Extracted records
***
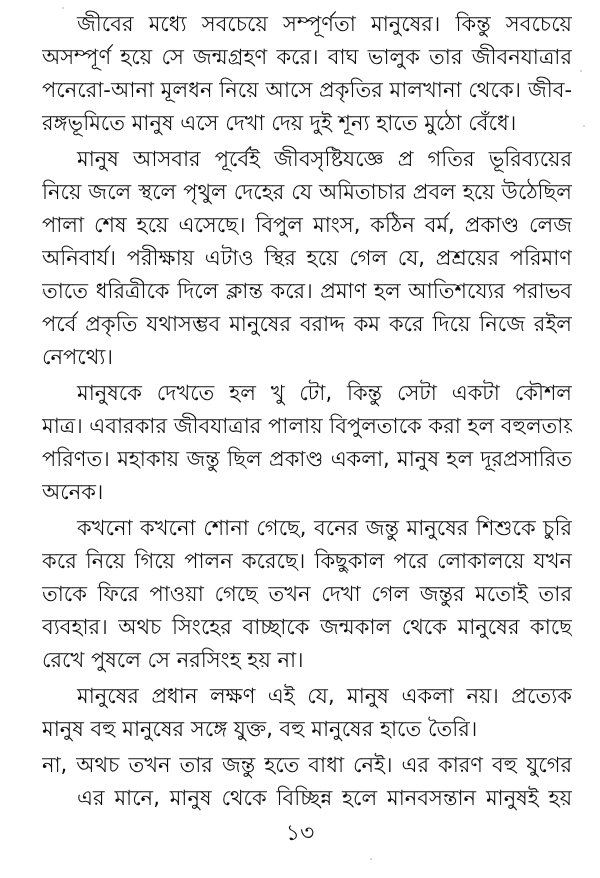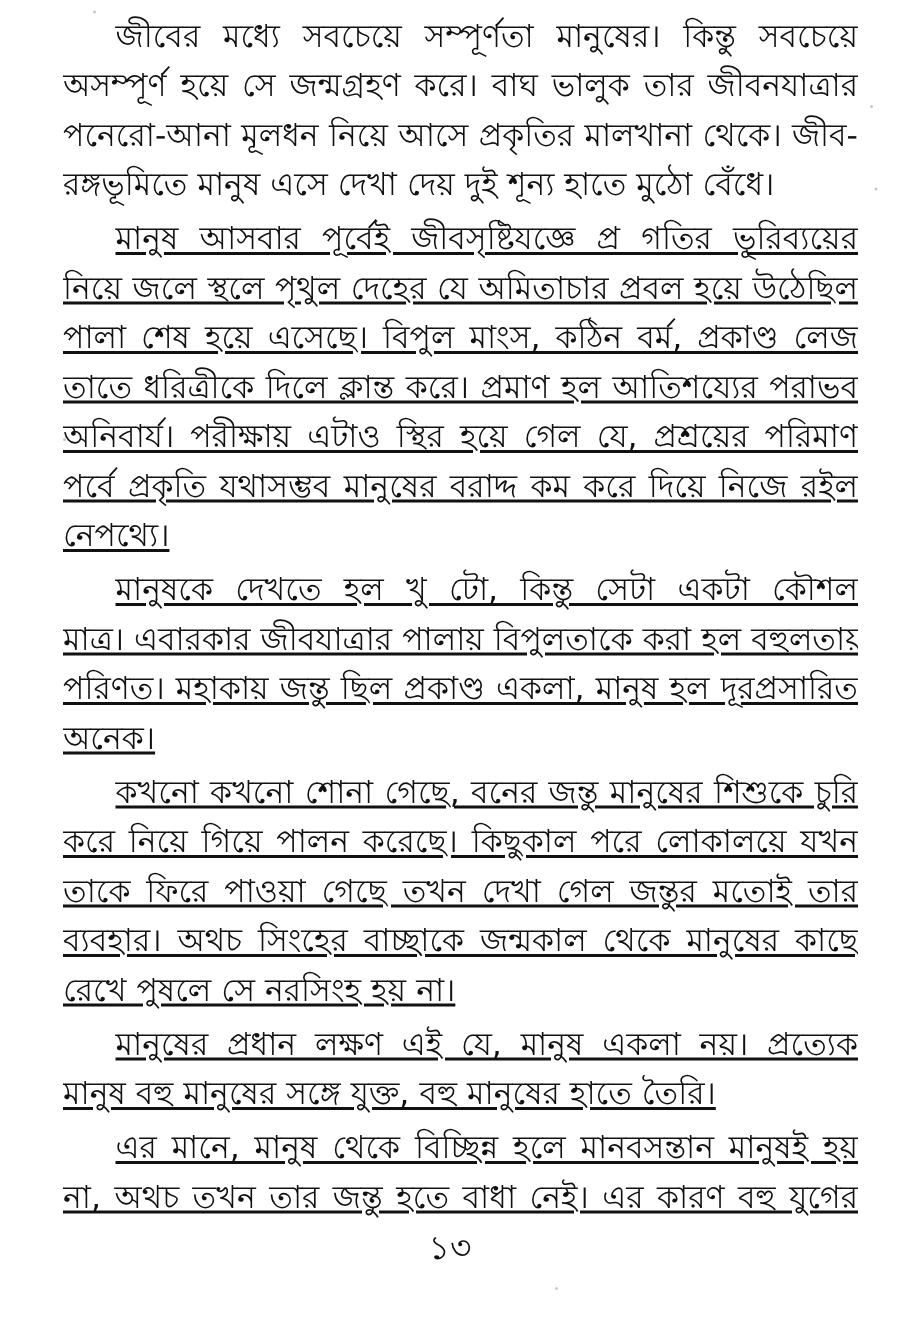--- a/index.html
+++ b/index.html
@@ -44,7 +44,6 @@
   }
   .para + .para {
     margin-top: 3px;
-    text-decoration: underline;
   }
   .page-number {
     position: absolute;

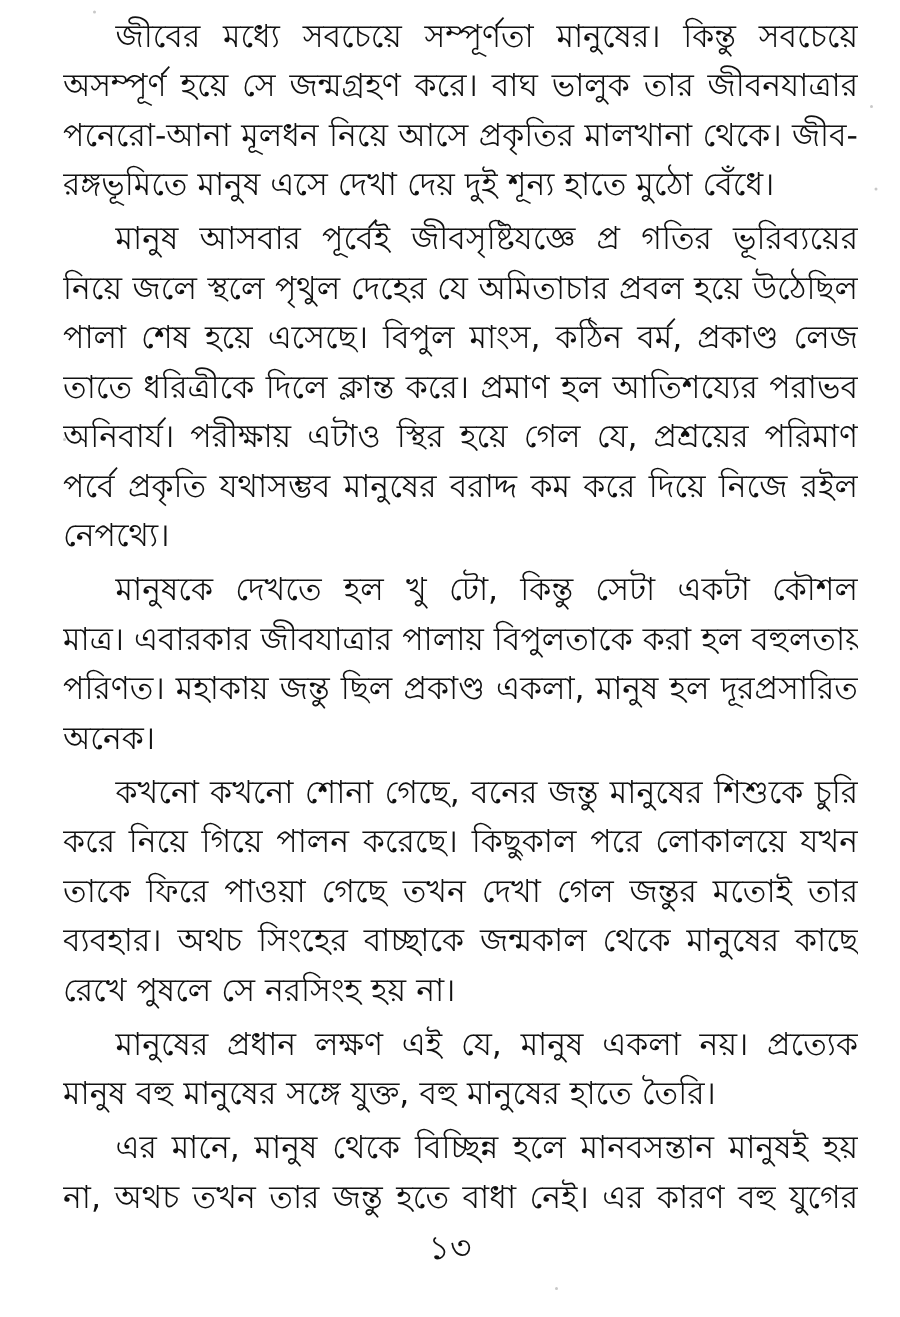--- a/index.html
+++ b/index.html
@@ -78,8 +78,8 @@
     <span class="line first">মানুষ আসবার পূর্বেই জীবসৃষ্টিযজ্ঞে প্র গতির ভূরিব্যয়ের</span>
     <span class="line">নিয়ে জলে স্থলে পৃথুল দেহের যে অমিতাচার প্রবল হয়ে উঠেছিল</span>
     <span class="line">পালা শেষ হয়ে এসেছে। বিপুল মাংস, কঠিন বর্ম, প্রকাণ্ড লেজ</span>
+    <span class="line">অনিবার্য। পরীক্ষায় এটাও স্থির হয়ে গেল যে, প্রশ্রয়ের পরিমাণ</span>
     <span class="line">তাতে ধরিত্রীকে দিলে ক্লান্ত করে। প্রমাণ হল আতিশয্যের পরাভব</span>
-    <span class="line">অনিবার্য। পরীক্ষায় এটাও স্থির হয়ে গেল যে, প্রশ্রয়ের পরিমাণ</span>
     <span class="line">পর্বে প্রকৃতি যথাসম্ভব মানুষের বরাদ্দ কম করে দিয়ে নিজে রইল</span>
     <span class="line last">নেপথ্যে।</span>
   </div>

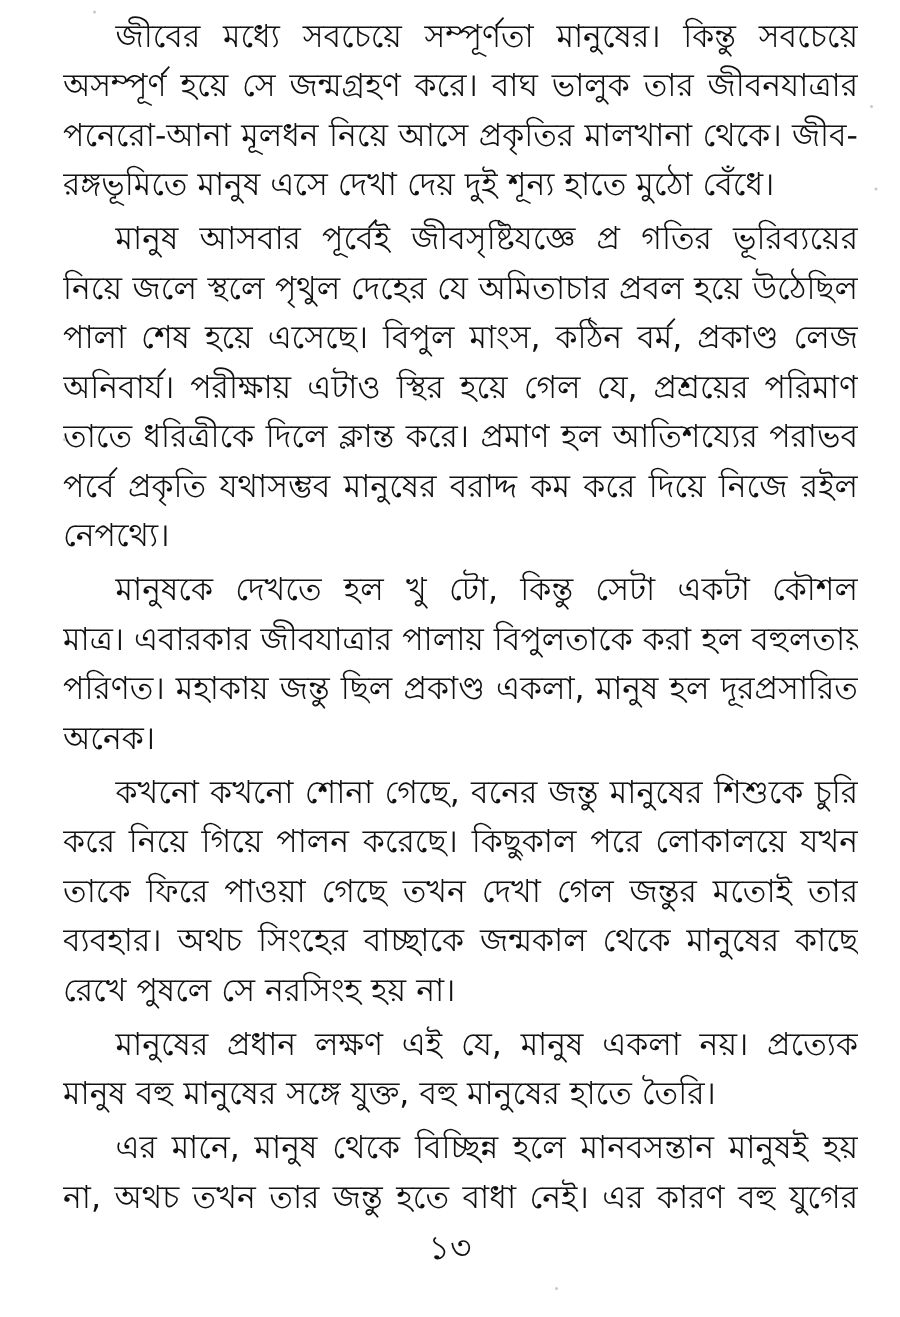--- a/index.html
+++ b/index.html
@@ -105,8 +105,8 @@
   </div>
 
   <div class="para">
+    <span class="line">না, অথচ তখন তার জন্তু হতে বাধা নেই। এর কারণ বহু যুগের</span>
     <span class="line first">এর মানে, মানুষ থেকে বিচ্ছিন্ন হলে মানবসন্তান মানুষই হয়</span>
-    <span class="line">না, অথচ তখন তার জন্তু হতে বাধা নেই। এর কারণ বহু যুগের</span>
   </div>
 
 </div>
***
▸ Problem requirements:
Copy all of the data word for word, and keep the pictures out of it.

▸ Answer:
--- a/index.html
+++ b/index.html
@@ -44,7 +44,6 @@
   }
   .para + .para {
     margin-top: 3px;
-    text-decoration: underline;
   }
   .page-number {
     position: absolute;

--- a/index.html
+++ b/index.html
@@ -78,8 +78,8 @@
     <span class="line first">মানুষ আসবার পূর্বেই জীবসৃষ্টিযজ্ঞে প্র গতির ভূরিব্যয়ের</span>
     <span class="line">নিয়ে জলে স্থলে পৃথুল দেহের যে অমিতাচার প্রবল হয়ে উঠেছিল</span>
     <span class="line">পালা শেষ হয়ে এসেছে। বিপুল মাংস, কঠিন বর্ম, প্রকাণ্ড লেজ</span>
+    <span class="line">অনিবার্য। পরীক্ষায় এটাও স্থির হয়ে গেল যে, প্রশ্রয়ের পরিমাণ</span>
     <span class="line">তাতে ধরিত্রীকে দিলে ক্লান্ত করে। প্রমাণ হল আতিশয্যের পরাভব</span>
-    <span class="line">অনিবার্য। পরীক্ষায় এটাও স্থির হয়ে গেল যে, প্রশ্রয়ের পরিমাণ</span>
     <span class="line">পর্বে প্রকৃতি যথাসম্ভব মানুষের বরাদ্দ কম করে দিয়ে নিজে রইল</span>
     <span class="line last">নেপথ্যে।</span>
   </div>

--- a/index.html
+++ b/index.html
@@ -105,8 +105,8 @@
   </div>
 
   <div class="para">
+    <span class="line">না, অথচ তখন তার জন্তু হতে বাধা নেই। এর কারণ বহু যুগের</span>
     <span class="line first">এর মানে, মানুষ থেকে বিচ্ছিন্ন হলে মানবসন্তান মানুষই হয়</span>
-    <span class="line">না, অথচ তখন তার জন্তু হতে বাধা নেই। এর কারণ বহু যুগের</span>
   </div>
 
 </div>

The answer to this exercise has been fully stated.